Venue
Turner Contemporary
Location
South East England

This show may be filed under ‘Historic’ (Heron died in 1999, after all) but his brushwork, mark-making, and philosophy of painting are remarkably contemporary.

Shown in public for the first time, a series of gouaches produced just before his death use paint applied straight from the tube to create spiky, punk forms – think David Hockney’s recent clumsy, lazy, ‘that’ll do’ ipad drawings, but in real paint, on a real surface, and painted with real vitality and urgency.

These, Heron’s last works, are the first thing you see as you enter this exhibition. This is not a biographical retrospective, but rather one which connects the ideas he explored, placing a 1943 work alongside one from the 1960s, and these 1999 painting right at the start.

Like the late gouaches, Heron’s 1990s garden paintings feel remarkably fresh. Painted over a white background, his shapes, lines, and marks are very similar to those seen in the work of many illustrators working today, and his palette of pinks, turquoise, yellow, and deep purples could be straight from the brand book of a Millennial’s creative startup.

In these paintings, Heron breaks the physicality of the garden into the simplest lines and forms, and in doing so captures the real lived experience of that space. By the 1960s, Heron was insistent that everything was contained within the boundaries of his canvas, and there was no reference to anything outside the painting. These were paintings about painting. These 1990s works seem to be an attempt to break out of that frame, a move away from abstraction, visibly referencing the real world – but they could only be painted by an abstractionist.

There is a consistency to Heron’s work, across the years, which this non-biographical retrospective plays with. In 1962 Heron said that ‘colour is both the subject and the means; the form and the content; the image and the meaning, in my painting today.’ That holds true across all his work, and there is a direct line from ‘The Piano’ (1943)  through the garden paintings to those final gouaches. While radically different, they’re visibly from the hand of the same artist.

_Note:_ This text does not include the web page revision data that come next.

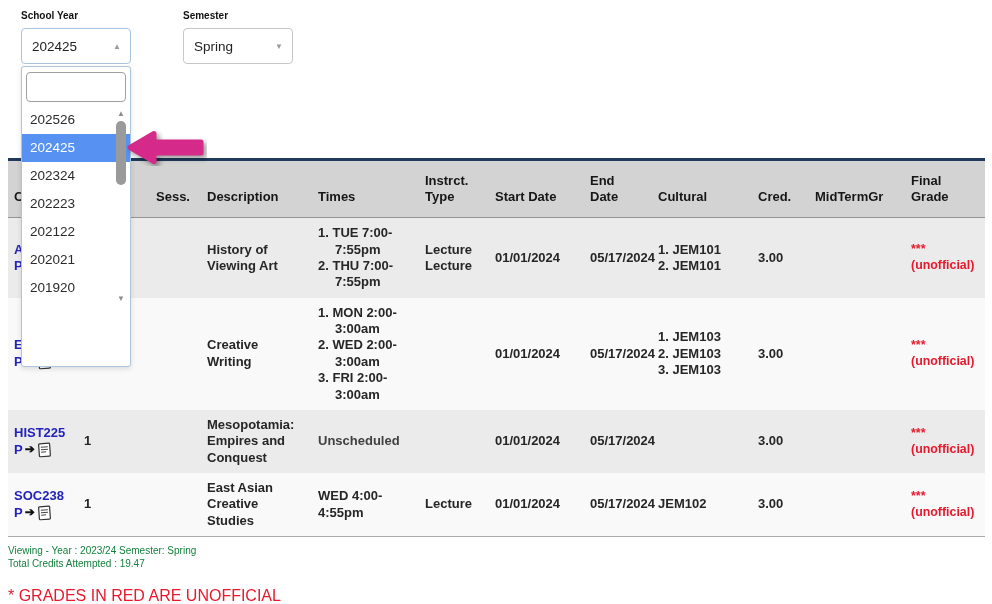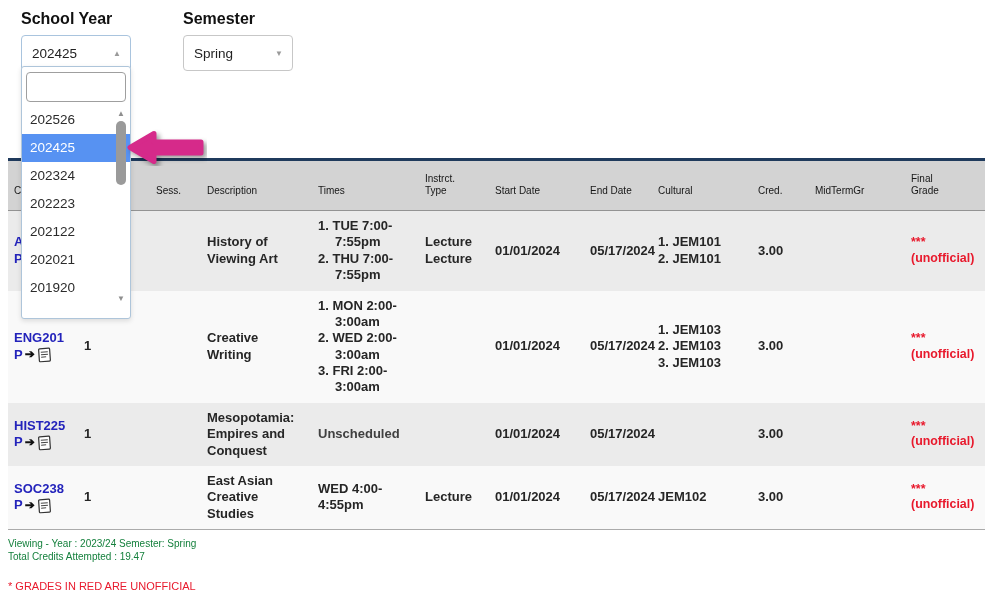--- a/index.html
+++ b/index.html
@@ -10,7 +10,7 @@
   .filter-group { position:absolute; top:10px; }
   .fg-year { left:21px; }
   .fg-sem  { left:183px; }
-  .filter-label { font-size:16px; font-weight:700; color:#111; margin-bottom:7px; }
+  .filter-label { font-size:10px; font-weight:700; color:#111; margin-bottom:7px; }
   .select-box { width:110px; height:36px; background:#fff; border:1px solid #c7c7c7; border-radius:4px;
                 display:flex; align-items:center; padding:0 10px; font-size:13.5px; color:#222;
                 position:relative; cursor:pointer; }

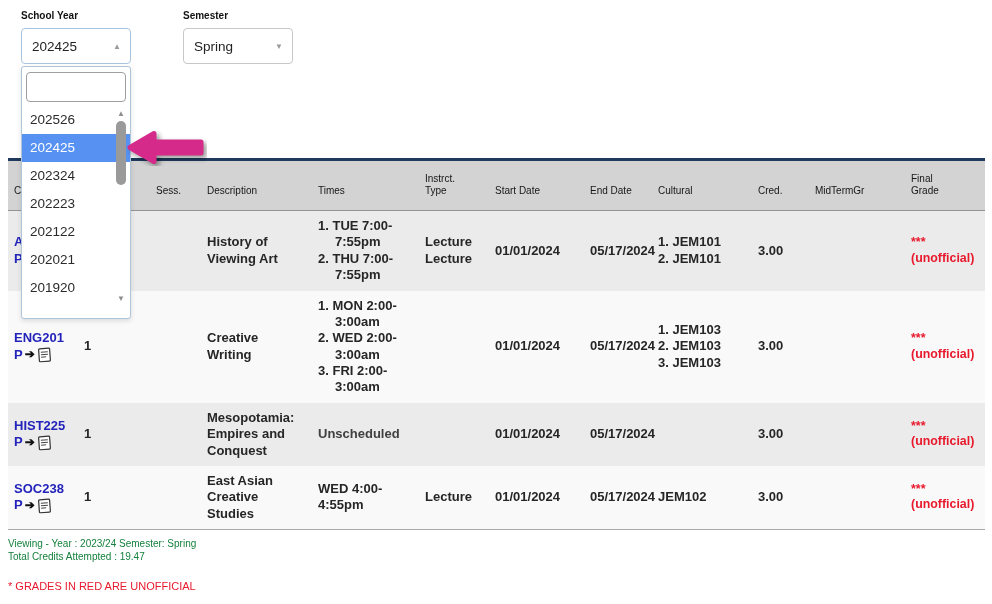--- a/index.html
+++ b/index.html
@@ -19,7 +19,7 @@
                   font-size:8px; color:#9a9a9a; }
 
   
-  .dd-panel { position:absolute; left:21px; top:66px; width:110px; height:253px; background:#fff;
+  .dd-panel { position:absolute; left:21px; top:66px; width:110px; height:301px; background:#fff;
               border:1px solid #aec5da; border-radius:3px; z-index:10;
               box-shadow:0 2px 5px rgba(0,0,0,0.12); }
   .dd-search { display:block; width:100px; height:30px; margin:5px auto 4px auto;

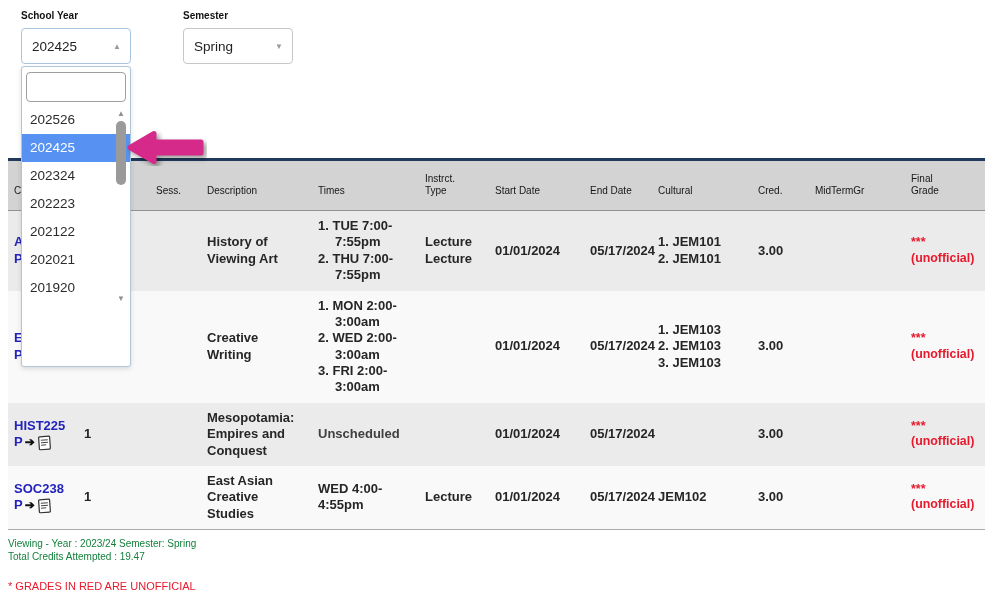--- a/index.html
+++ b/index.html
@@ -43,7 +43,7 @@
   col.c-times{width:107px} col.c-instr{width:70px} col.c-start{width:95px} col.c-end{width:68px}
   col.c-loc{width:100px} col.c-cred{width:57px} col.c-mid{width:96px} col.c-final{width:80px}
   thead th { background:#d3d3d3; border-top:3px solid #1f3a5c; border-bottom:1px solid #939393;
-             font-size:10px; font-weight:400; color:#161616; text-align:left; vertical-align:bottom;
+             font-size:13px; font-weight:700; color:#161616; text-align:left; vertical-align:bottom;
              padding:12px 6px 13px 6px; white-space:pre-line; line-height:1.2; }
   tbody td { font-size:13px; font-weight:700; color:#262626; vertical-align:middle;
              padding:7px 6px; line-height:1.26; }

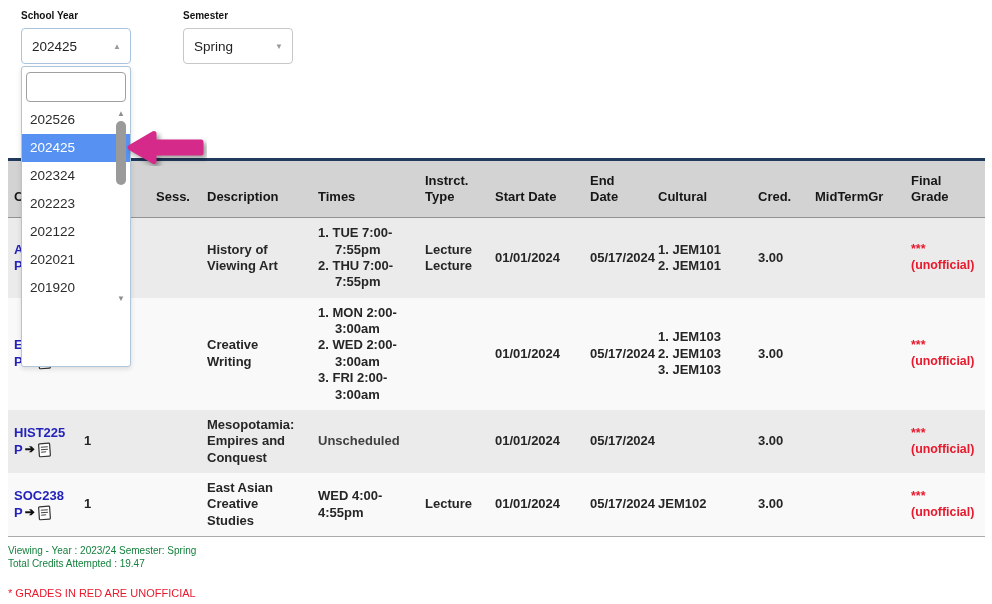--- a/index.html
+++ b/index.html
@@ -60,7 +60,7 @@
 
   
   .footer { margin-top:7px; font-size:10px; color:#15803d; line-height:1.3; }
-  .disclaimer { margin-top:17px; font-size:11px; color:#e8192c; font-weight:400; }
+  .disclaimer { margin-top:17px; font-size:16px; color:#e8192c; font-weight:400; }
 </style>
 </head>
 <body>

Private View, a tombstone-sized review of British Art published in 1965, said that ‘Heron has undressed the problem of colour and form in much the same way, and from much the same motives, as old-style painters undressed the living model.’ The paintings collected here allow you to follow his process.

Heron was also respected in his day as a writer on art, In Private View, Heron appears alongside Peter Blake, David Hockney, Elisabeth Frink, Ivon Hitchens and Barbara Hepworth. And while Lord Snowdon photographs him painting, John Russell writes about his writing: “For years Heron wrote week by week in the New Statesman and month by month in Arts (New York) on painting of every sort, and never said a silly thing.” A couple of examples are included here, and they’re a fascinating glimpse at another world that Heron inhabited.

Hugely important in his day, Patrick Heron has been somewhat overlooked lately, largely forgotten by the end of the 20th century and rarely revisited in the 21st. This show, jointly curated by Andrew Wilson (Tate Britain), Sara Maston (Tate St Ives), and Sarah Martin (Turner Contemporary), is a reminder that he’s one of our nation’s Great Painters.